Ground control to major tom
Souvent définie comme l'art du temps par excellence, la musique serait-elle devenue, au 20e siècle, un art de l'espace ? Quelle influence exerce l'espace cosmique sur les musiciens ? Une sélection de titres pour le découvrir.
La musique était un art du temps. Elle est (re)devenue pratique et plastique sonore. L’espace est sa dimension – et parfois son thème. Trois éléments marquent cette évolution :
• une attention est portée à des sons plus ou moins affranchis des repères mélodiques, harmoniques et rythmiques ;
• les interactions avec les arts visuels ont pris le pas sur les relations entre musique et littérature, typiques des 18e et 19e siècles ;
• des techniques d’enregistrement, de reproduction et de mixage ont permis aux musiciens et aux auditeurs de détacher la musique et les sons de leur origine spatio-temporelle, et de les « jouer » dans des espaces simultanément de plus en plus confinés (jusqu’aux écouteurs) et de plus en plus vastes, grâce à l’amplification. Parallèlement à cette conquête du son, l’inspiration d’un grand nombre de musiciens témoigne d’une fascination de plus en plus grande pour le cosmique. Au risque du sublime comme de la pompe, parfois avec humour, l’espace y devient, plus qu’une donnée physique, une source d’inspiration.
The Heliocentric Worlds of Sun Ra, de Sun Ra
Fontana Records, 1965
À la Bpi, Niveau 3, 780.636 SUN. R et sur tympan.bpi.fr Herman Poole Blount, né en 1914, choisit le pseudonyme de Sun Ra en référence au dieu égyptien du soleil. Prétendant être un extraterrestre de Saturne en mission pour prêcher la paix, le compositeur et pianiste développe un personnage mythique et un jazz avant-gardiste.
En 1965, l’album The Heliocentric Worlds of Sun Ra est composé de morceaux faisant référence au cosmos, aux nébuleuses, au Soleil ou encore à d’autres mondes. Inspiré du free jazz, il s’agit d’un mélange de compositions et d’improvisations, à la fois percussives et dans un flow continu.

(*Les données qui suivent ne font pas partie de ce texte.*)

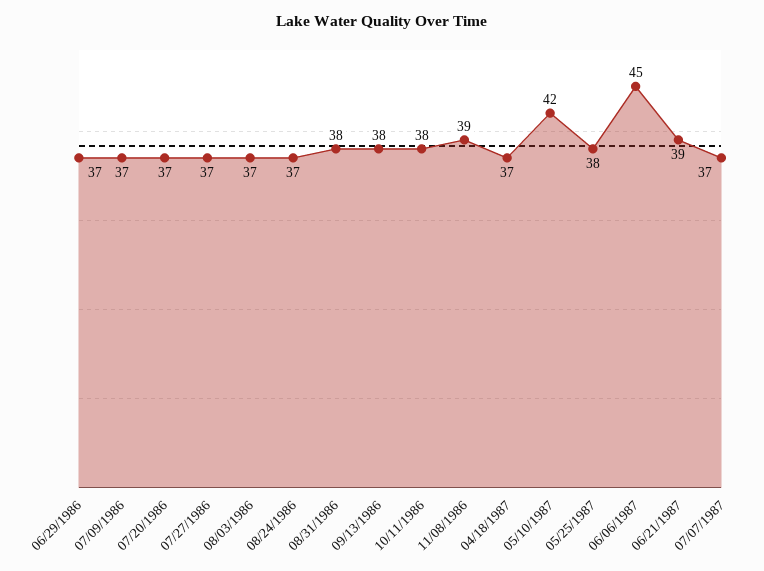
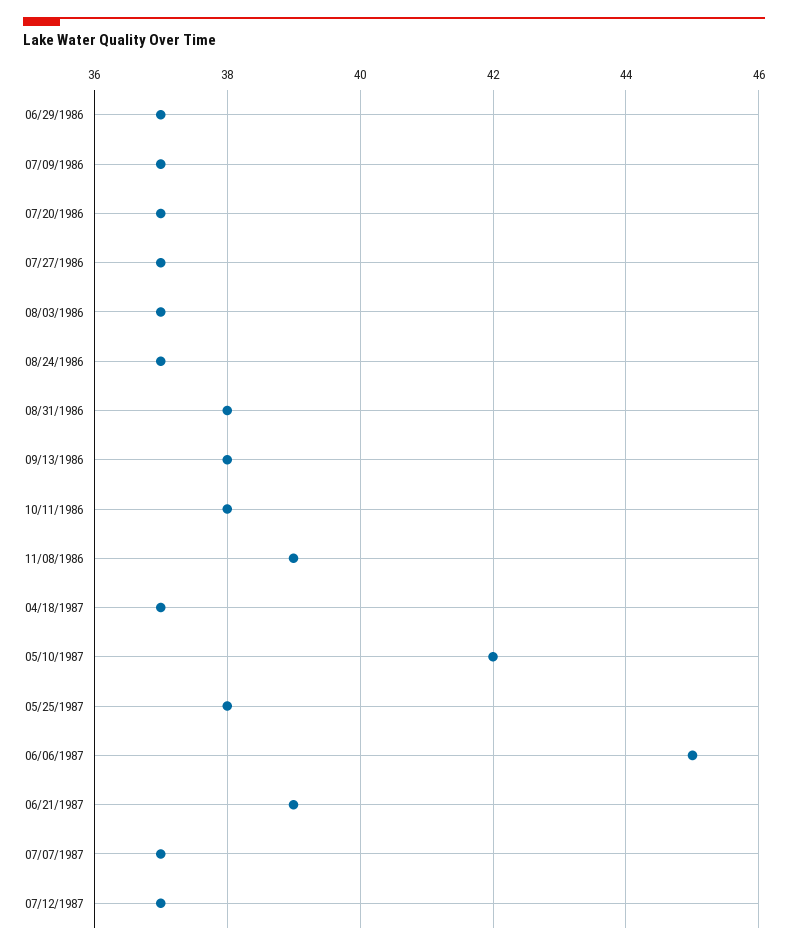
07/12/1987: none -> 37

Interstellar Space, de John Coltrane
Impulse, 1974
À la Bpi, Niveau 3, 780.634 COLT et sur tympan.bpi.fr Interstellar Space est une session en duo entre le saxophoniste John Coltrane et le batteur Rashied Ali, enregistrée en février 1967 et produite à titre posthume en 1974, après la mort de Coltrane en juillet 1967. Chacun des quatre morceaux prend le nom d’une planète : Mars, Venus, Jupiter, Saturn. Cet album, voyage cosmique et spirituel, constitue une pierre angulaire du free jazz. Le batteur ne suit pas de rythme précis et John Coltrane ne respecte aucune ligne mélodique.
Atmosphères, Aventures, Lux Aeterna et Requiem for Soprano, Mezzo-soprano, 2 Mixed Choirs and Orchestra, de György Ligeti
Sur l’album 2001: a Space Odyssey, bande originale du film de Stanley Kubrick, Turner Entertainment/rhino Records, 1996 À la Bpi, Niveau 3, 783.7 DEU et sur tympan.bpi.fr
Les voix de Ligeti hantent toutes les séquences du film de Stanley Kubrick 2001, l'odyssée de l'espace (1968), illustrant la solitude de l’humain perdu en lui-même et face à l’infini. Tout autant que les roulements de timbales et les cuivres grandioses d’also Sprach Zarathustra de Richard Strauss, ces voix marquent des générations de spectateurs et restent durablement associées aux célèbres plans que traverse le monolithe noir.
Space Oddity, de David Bowie
Philips Records, 1969
À la Bpi, Niveau 3, 780.65 BOWI et sur tympan.bpi.fr L’année où l’homme pose le pied sur la Lune, David Bowie capte l’air du temps et met en scène l’errance d’un astronaute, Major Tom, livré à lui-même dans l’espace après la rupture des communications avec la tour de contrôle. Le titre, littéralement « Bizarrerie spatiale », un ironique écho à 2001, l'odyssée de l'espace, est utilisé par la BBC pour l’alunissage d’apollo 11, faisant de ce titre le premier grand succès de Bowie.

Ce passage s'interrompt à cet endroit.